Task requirements – Exclude all pictures, then copy each of the records exactly as written.
Data section Block Start
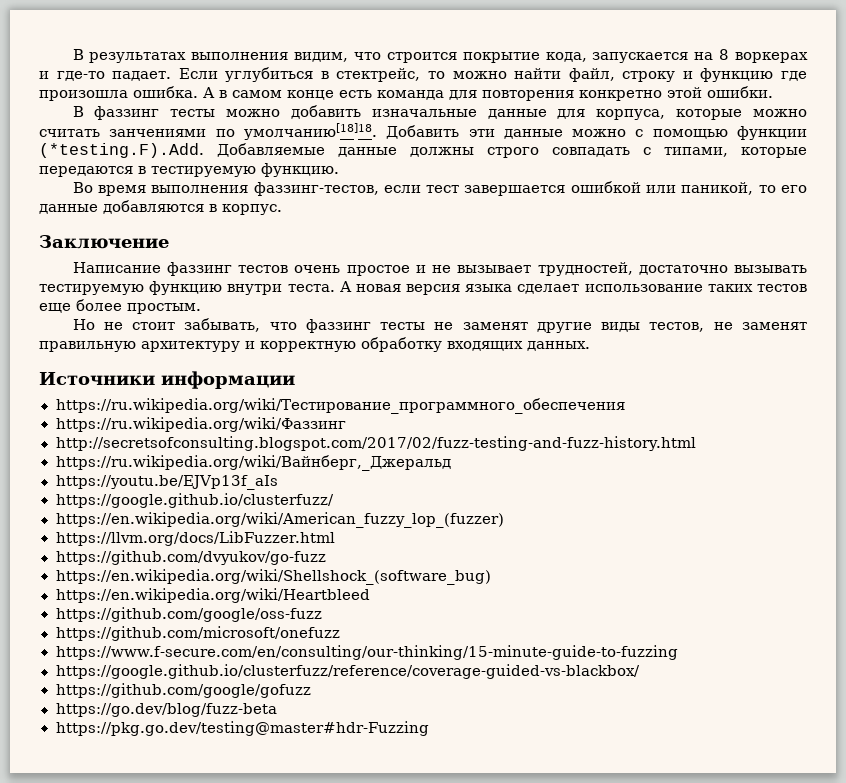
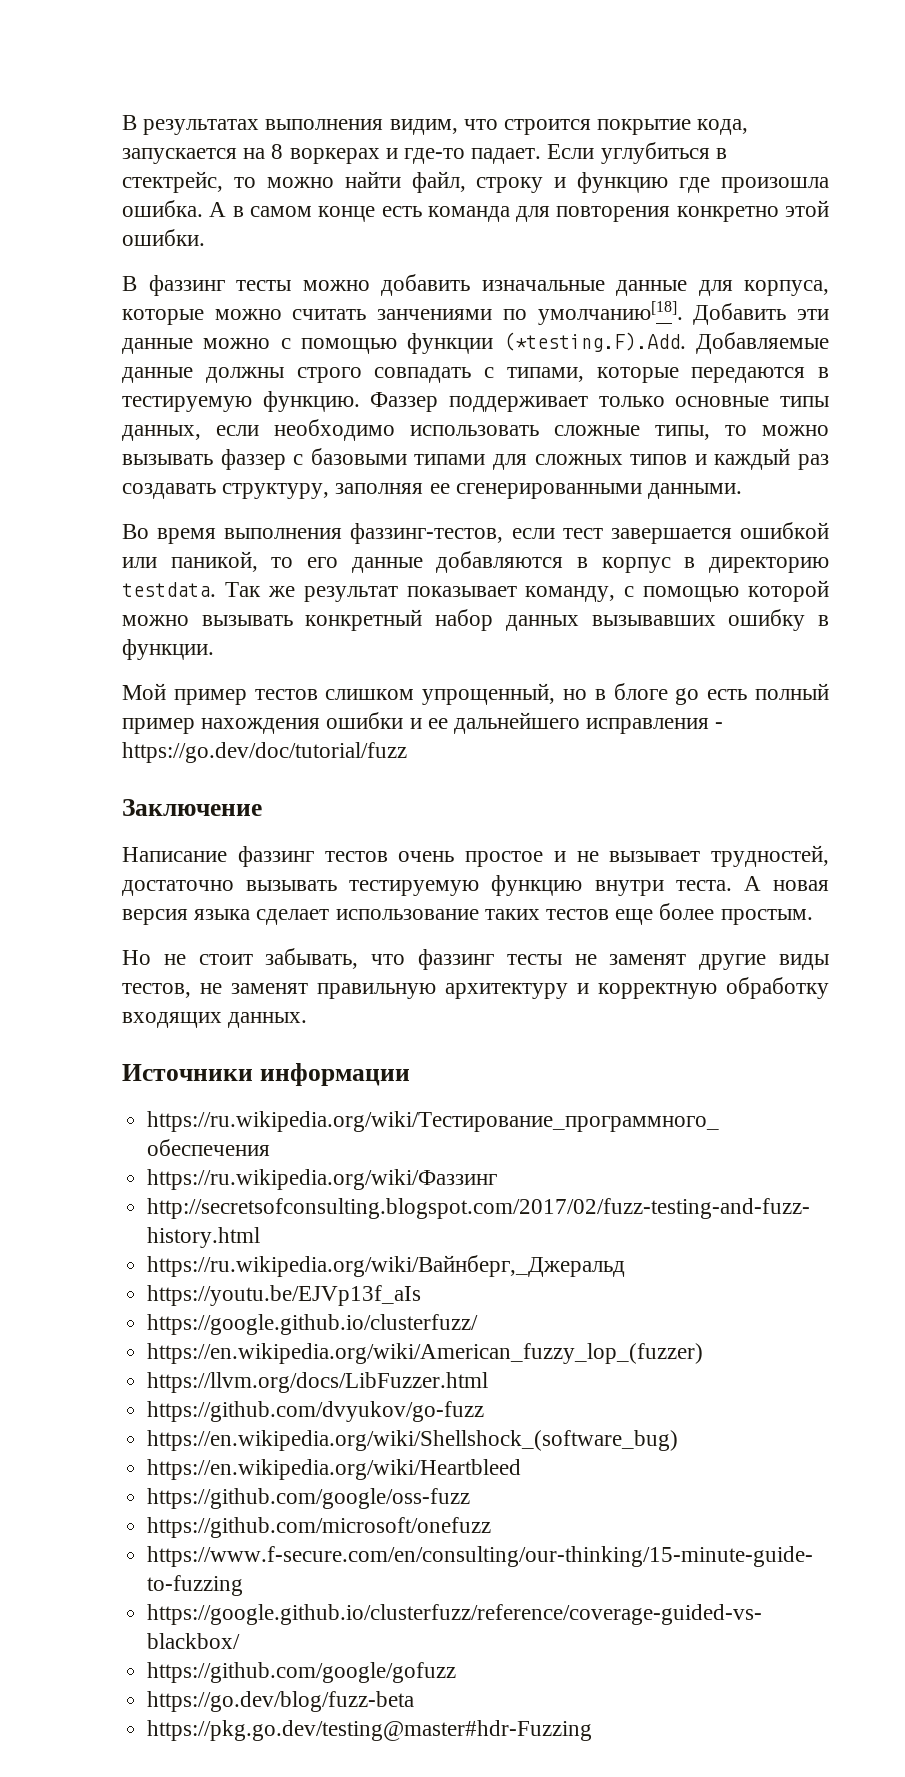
- В фаззинг тесты можно добавить изначальные данные для корпуса, которые можно считать занчениями по умолчанию[18]18.
+ В фаззинг тесты можно добавить изначальные данные для корпуса, которые можно считать занчениями по умолчанию[18].
+ Фаззер поддерживает только основные типы данных, если необходимо использовать сложные типы, то можно вызывать фаззер с базовыми типами для сложных типов и каждый раз создавать структуру, заполняя ее сгенерированными данными.
- Во время выполнения фаззинг-тестов, если тест завершается ошибкой или паникой, то его данные добавляются в корпус.
+ Во время выполнения фаззинг-тестов, если тест завершается ошибкой или паникой, то его данные добавляются в корпус в директорию testdata. Так же результат показывает команду, с помощью которой можно вызывать конкретный набор данных вызывавших ошибку в функции.
+ Мой пример тестов слишком упрощенный, но в блоге go есть полный пример нахождения ошибки и ее дальнейшего исправления - https://go.dev/doc/tutorial/fuzz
Data section Block End
Output of the task –
- В фаззинг тесты можно добавить изначальные данные для корпуса, которые можно считать занчениями по умолчанию[18]18.
+ В фаззинг тесты можно добавить изначальные данные для корпуса, которые можно считать занчениями по умолчанию[18].
+ Фаззер поддерживает только основные типы данных, если необходимо использовать сложные типы, то можно вызывать фаззер с базовыми типами для сложных типов и каждый раз создавать структуру, заполняя ее сгенерированными данными.
- Во время выполнения фаззинг-тестов, если тест завершается ошибкой или паникой, то его данные добавляются в корпус.
+ Во время выполнения фаззинг-тестов, если тест завершается ошибкой или паникой, то его данные добавляются в корпус в директорию testdata. Так же результат показывает команду, с помощью которой можно вызывать конкретный набор данных вызывавших ошибку в функции.
+ Мой пример тестов слишком упрощенный, но в блоге go есть полный пример нахождения ошибки и ее дальнейшего исправления - https://go.dev/doc/tutorial/fuzz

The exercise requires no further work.